The sandy area remains saturated with water during rainy season and  gets dried once the rain ceases. Vetiver is perhaps the only ideal crop that can be grown under such extremities of situations.
The main operations in the cultivation in this tract takes place during January – February months.  Land preparation, planting as well as harvest of existing crop go side by side in the field during this period.
Slips for new planting is collected from the harvested crop.  After separation of roots, the slips with basal root portion intact is cut into 15-20 cm length, moistened and incubated in gunny bags for 2-3 days for sprouting.
The harvested fields are leveled after burning the stubbles and formed into plots for planting. Since the field is sandy upto 1 m depth, no ploughing or digging is required prior to planting. The sprouted slips are buried in the sandy field in rows at a spacing of 10-15 cm. The field is irrigated till the receipt of rains.

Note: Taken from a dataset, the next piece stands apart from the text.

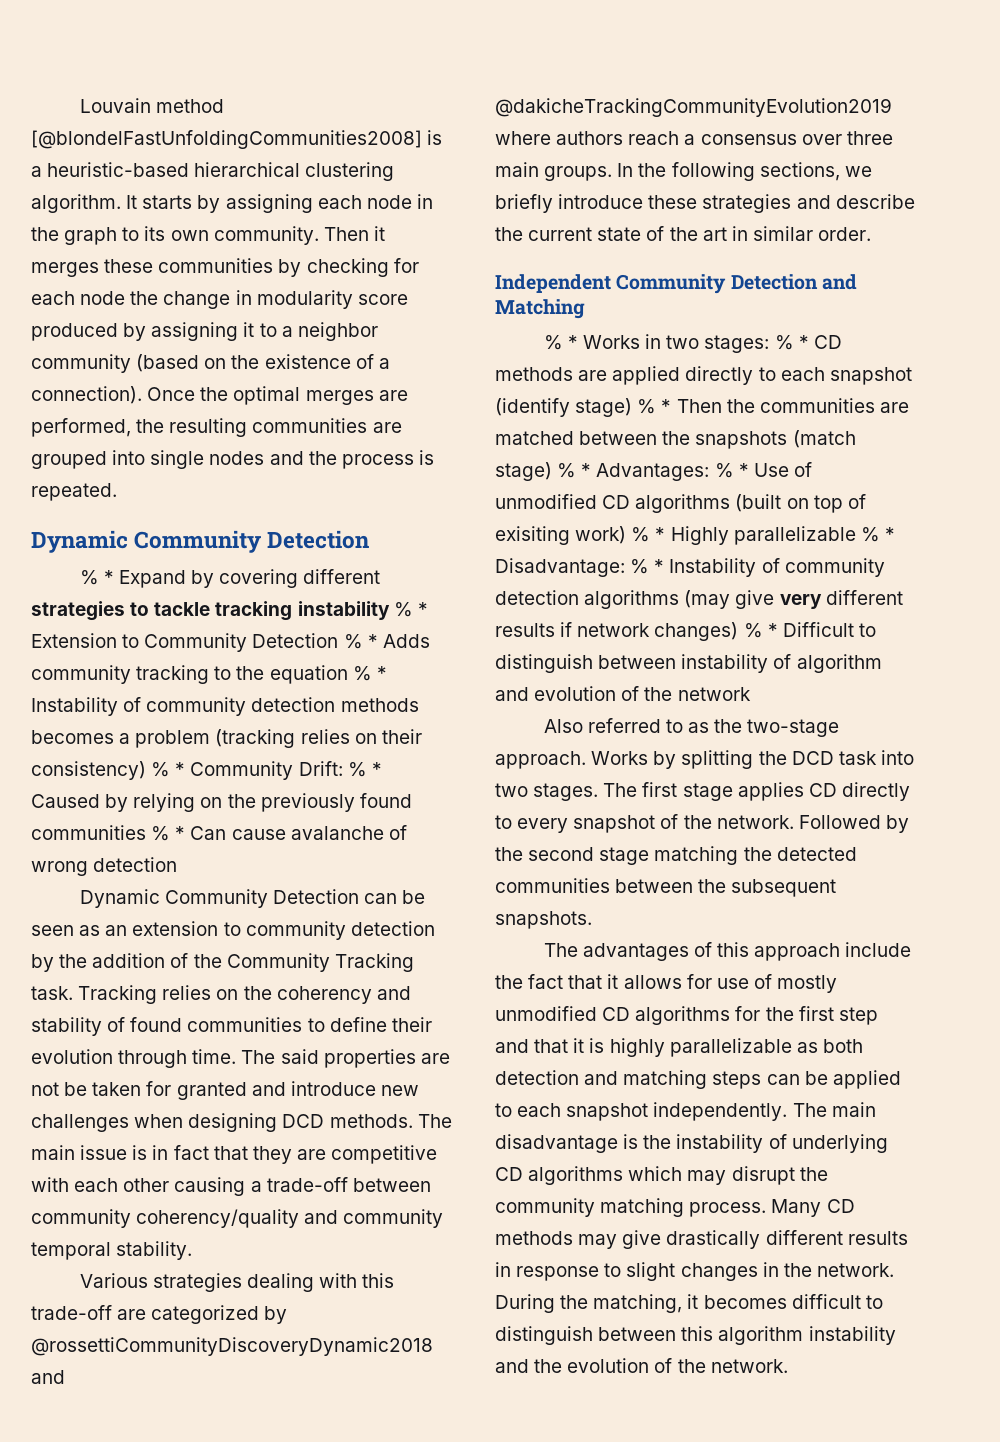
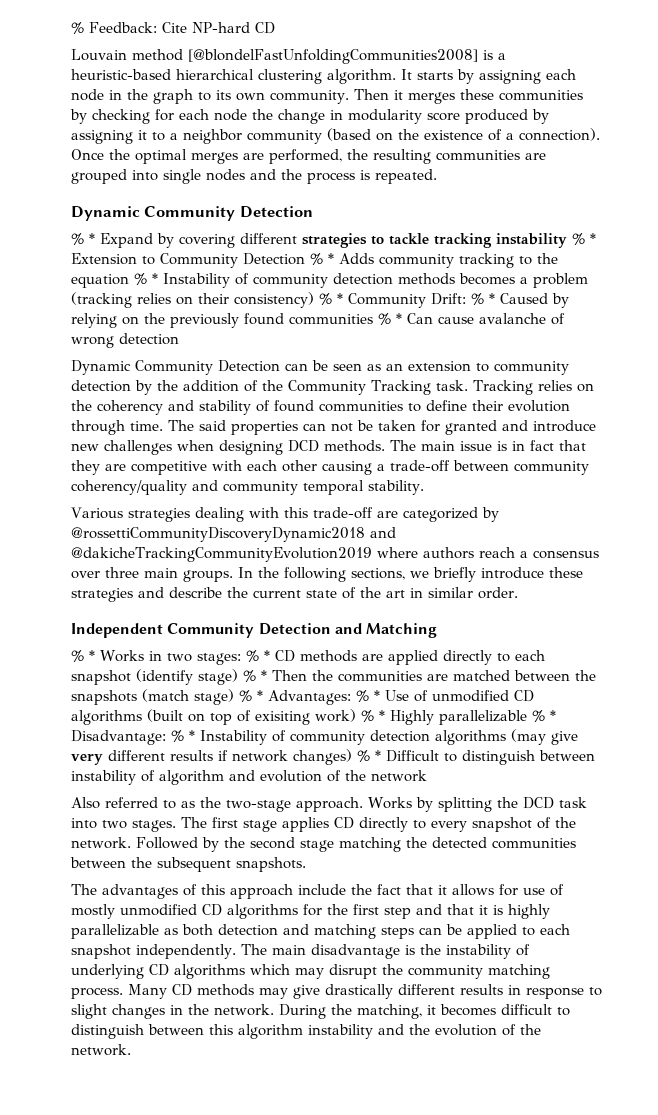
(79, 105) none -> [71,22,275,34] % Feedback: Cite NP-hard CD //
[420,1053,450,1064] are -> [303,423,326,431] can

The crop is manured with organic manures like powdered Groundnut cake @ 80 kg/acre during 2nd and 4th month of planting and sand from interspaces is thrown over it. During August- September, Factomphos @ 150-200/ acre is also applied. Pruning the shoots is done 3- 4 times to promote tiller production and root yield. 
The crop is ready for harvest after one year. The roots are collected by digging deep upto 1 m and removing sand. The clumps are pulled out with root system intact, adhering sand is removed by vigorous shaking and the roots are separated from the shoot portion. The clumps are prepared as planting material for planting next crop.
The separated roots are first grouped into small bundles and these bundles are then tied together and made into bales of  40 -50 kg and marketed. An average of 100-150 bales weighing  4000 to 6000 kg roots are produced from an acre.

The roots from these soils are upto 1 m long and they are fine in nature. These are more suited for making handicraft items like mats, fans, screens, pillows, baskets, chappals, curtains, chair backs, incense sticks and sachet bags and for various medicinal uses. The oil content in these roots is comparatively and hence not suitable for oil extraction.
This traditional system of cultivation, unique to this area, is to be given adequate support and encouragement to enable the farmers to preserve it in a profitable and sustainable manner.
This acts as a successful model for evolving location specific cultivation techniques in potential areas for effective land utilization for income and employment generation.